Komisarz UE apeluje o dostęp do miejsca katastrofy malezyjskiego samolotu
Inspektorzy muszą mieć swobodny dostęp do miejsca katastrofy malezyjskiego samolotu i czarnych skrzynek maszyny - zaapelował w piątek komisarz UE ds. transportu Siim Kallas w związku z sygnałami, że ukraińscy inspektorzy mają problemy z dotarciem na miejsce.
Jak informowało wcześniej w piątek unijne źródło zapoznane ze sprawą, zespół wysłany z Kijowa miał trudności z dotarciem do strefy, która znajduje się pod kontrolą prorosyjskich separatystów na wschodzie Ukrainy. Około południa inspektorzy jeszcze nie dotarli na miejsce, a informacje z godz. 16.00 w tej sprawie był "niejasne" - według źródeł UE.
Kallas w rozesłanym w piątek oświadczeniu powtórzył, że UE jest w szoku po katastrofie malezyjskiego samolotu pasażerskiego i złożył kondolencje ofiarom rodzin. "Potrzebujemy teraz natychmiastowego i niezależnego dochodzenia w sprawie przyczyn katastrofy" - zaznaczył.
"W wymiarze praktycznym oznacza to, że inspektorzy muszą mieć swobodny dostęp do miejsca katastrofy i oczywiście do czarnych skrzynek, rejestratora parametrów lotu i rejestratora rozmów w kabinie. Zaufanie publiczne wymaga w pełni przejrzystej i otwartej procedury" - podkreślił Kallas.
Komisarz poinformował, że uruchomił specjalną unijną komórkę antykryzysową ds. lotnictwa i bezpieczeństwa. "Chciałbym uspokoić pasażerów, że latanie jest bezpieczne" - podkreślił.
"Ale w zupełności rozumiem, że opinia publiczna jest +głodna+ wiedzy. Fakty na temat tego, co stało się z lotem MH17 (numer lotu Boeinga 777 linii Malaysia Airlines z Amsterdamu do Kuala Lumpur) muszą być poddane ocenie ogólnoświatowej opinii. I jeśli stanie się jasne, że ta katastrofa została spowodowana celowo, jeśli MH17 zestrzelono nie bacząc na śmierć tak wielu niewinnych cywili, odpowiedzialni za to powinni być doprowadzeniu przed oblicze wymiaru sprawiedliwości" - podsumował unijny komisarz.
Za śledztwo w sprawie przyczyny katastrofy odpowiedzialna jest Ukraina, która może jednak zaprosić do dochodzenia inne kraje.

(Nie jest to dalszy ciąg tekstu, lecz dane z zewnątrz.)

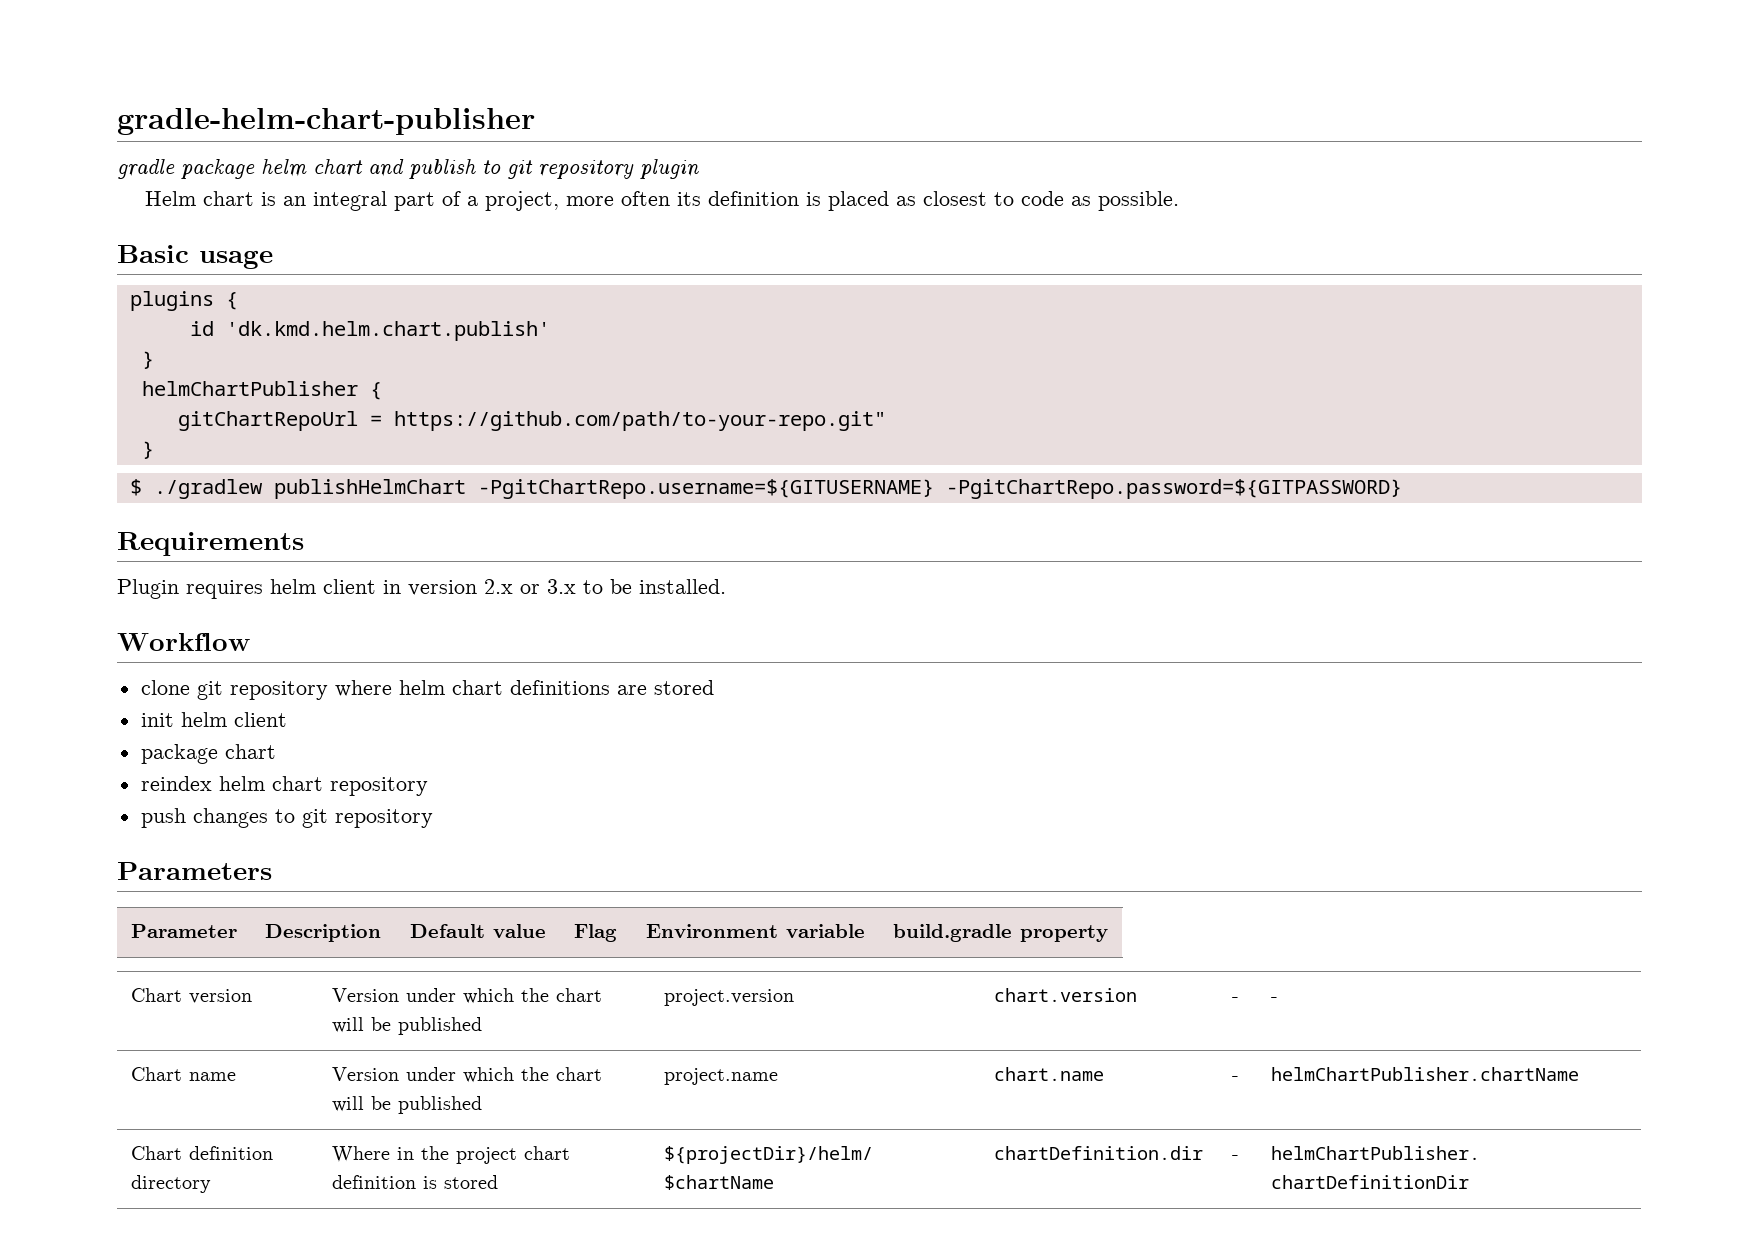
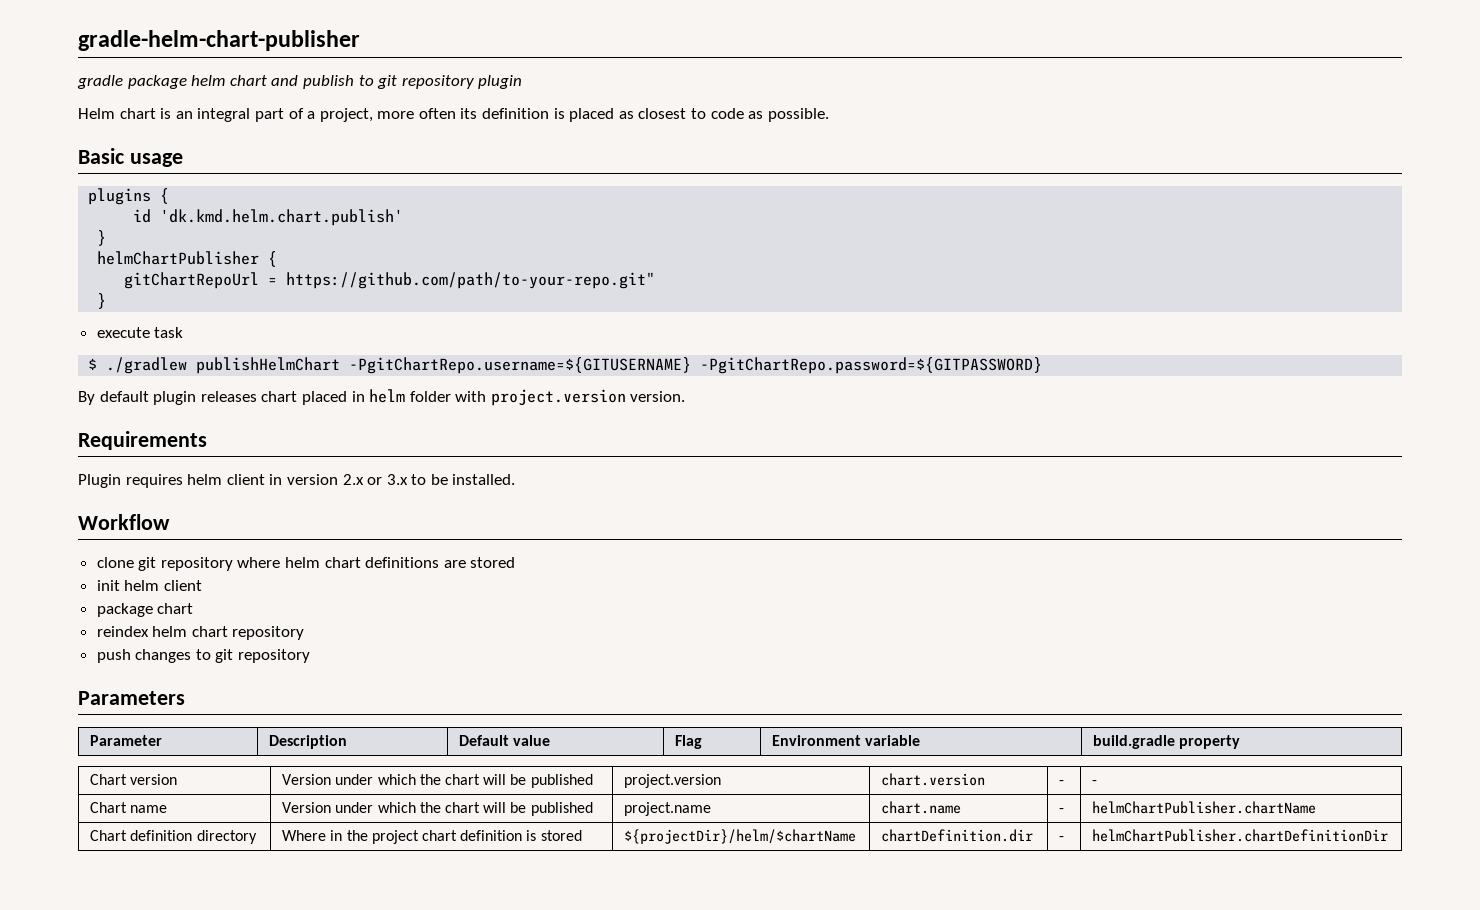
+ execute task
+ By default plugin releases chart placed in helm folder with project.version version.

Jak informowało unijne źródło, "normalne" jest zaproszenie kraju, w którym wyprodukowano samolot, w tym przypadku są to Stany Zjednoczone.
Ukraina zaprosiła też do dochodzenia Holandię, w związku z dużą liczbą holenderskich pasażerów, którzy zginęli w katastrofie. Zwrócili się też o zaangażowanie do Międzynarodowej Organizacji Lotnictwa Cywilnego (ICAO) i do Eurocontrolu.
W oświadczeniu opublikowanym w internecie OBWE napisała w piątek, że grupa kontaktowa składająca się z przedstawicieli Ukrainy, Rosji i OBWE przeprowadziła wideokonferencję z separatystami. Podczas rozmów zapewnili oni, że będą współpracować z ukraińskimi władzami podczas śledztwa w sprawie katastrofy.
Separatyści zgodzili się "zabezpieczyć miejsce katastrofy, zapewnić bezpieczny dostęp do tego miejsca ekipom ratunkowym, krajowym i międzynarodowych śledczym oraz obserwatorom OBWE", a także "współpracować z właściwymi ukraińskimi władzami w trakcie operacji" - czytamy w komunikacie.
Boeing 777 linii Malaysia Airlines, który leciał z Amsterdamu do Kuala Lumpur, rozbił się w czwartek na wschodzie Ukrainy. Na pokładzie było 298 osób; wszyscy zginęli.